(Change listing data)
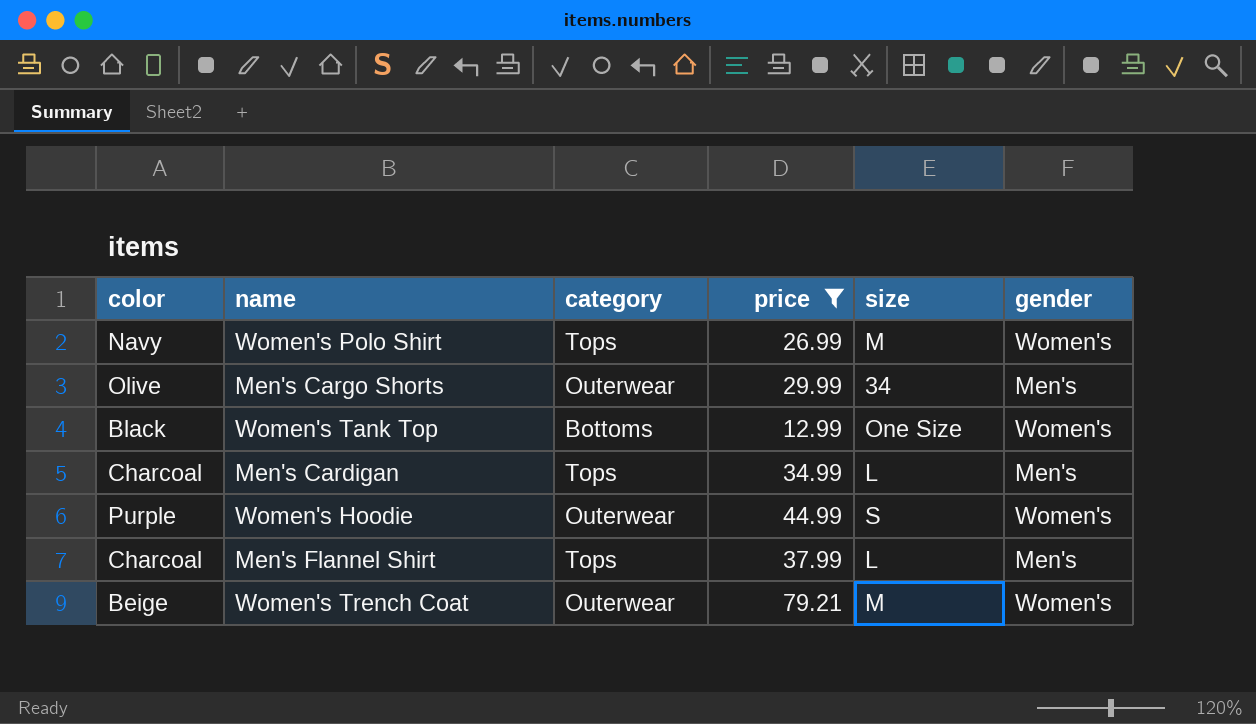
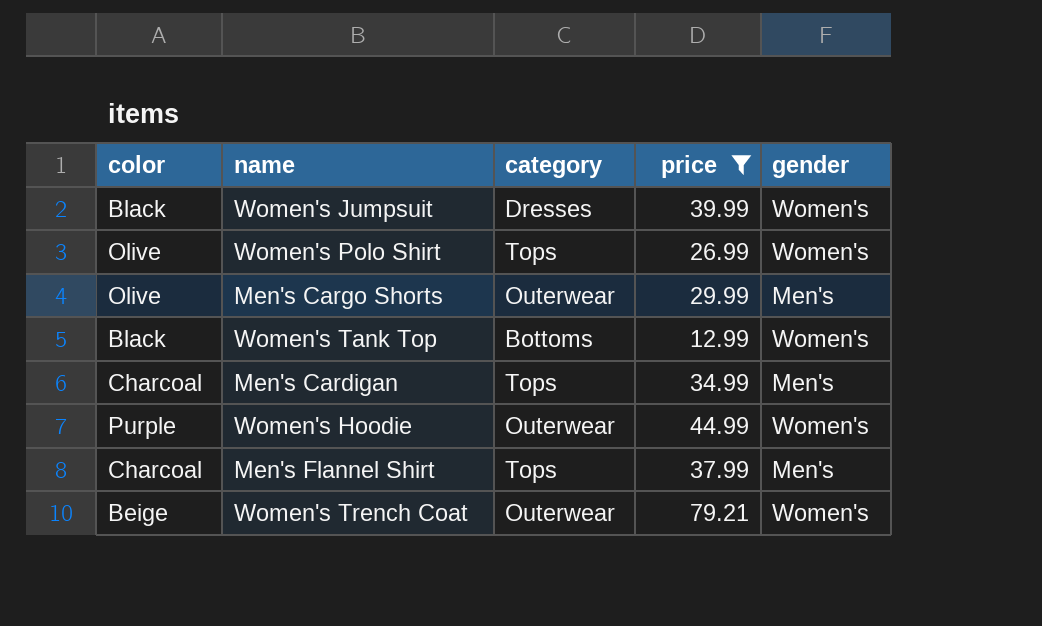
column size | position: 5 -> none
row Women's Jumpsuit: none -> Black | Dresses | 39.99 | Women's
Women's Polo Shirt | color: Navy -> Olive

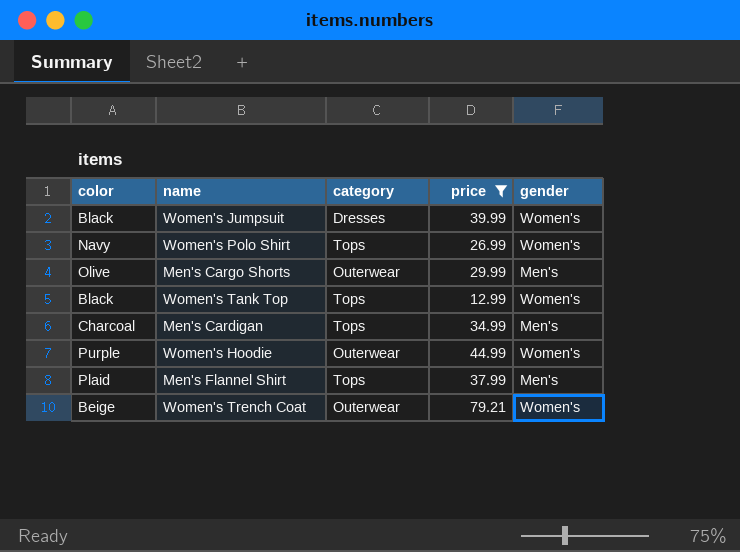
Women's Polo Shirt | color: Olive -> Navy
Women's Tank Top | category: Bottoms -> Tops
Men's Flannel Shirt | color: Charcoal -> Plaid

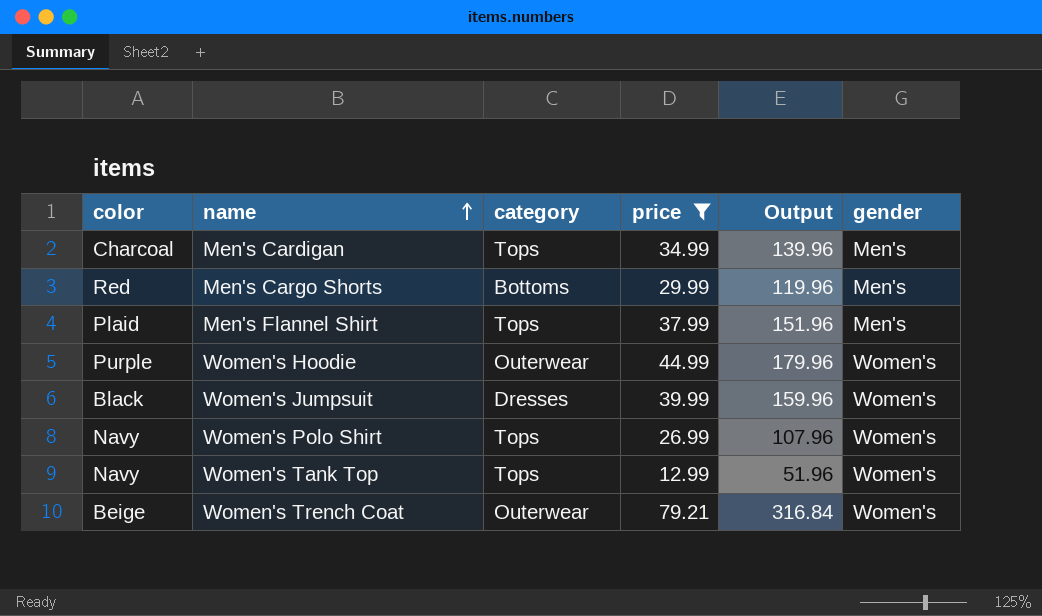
row order: none -> name ascending
column Output | formula: none -> [price] * 4
Men's Cargo Shorts | color: Olive -> Red
Men's Cargo Shorts | category: Outerwear -> Bottoms
Women's Tank Top | color: Black -> Navy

■ What you should do: Gather up, from the records above, each line where the word "Polo" appears.

■ Written response:
Women's Polo Shirt | color: Navy -> Olive
Women's Polo Shirt | color: Olive -> Navy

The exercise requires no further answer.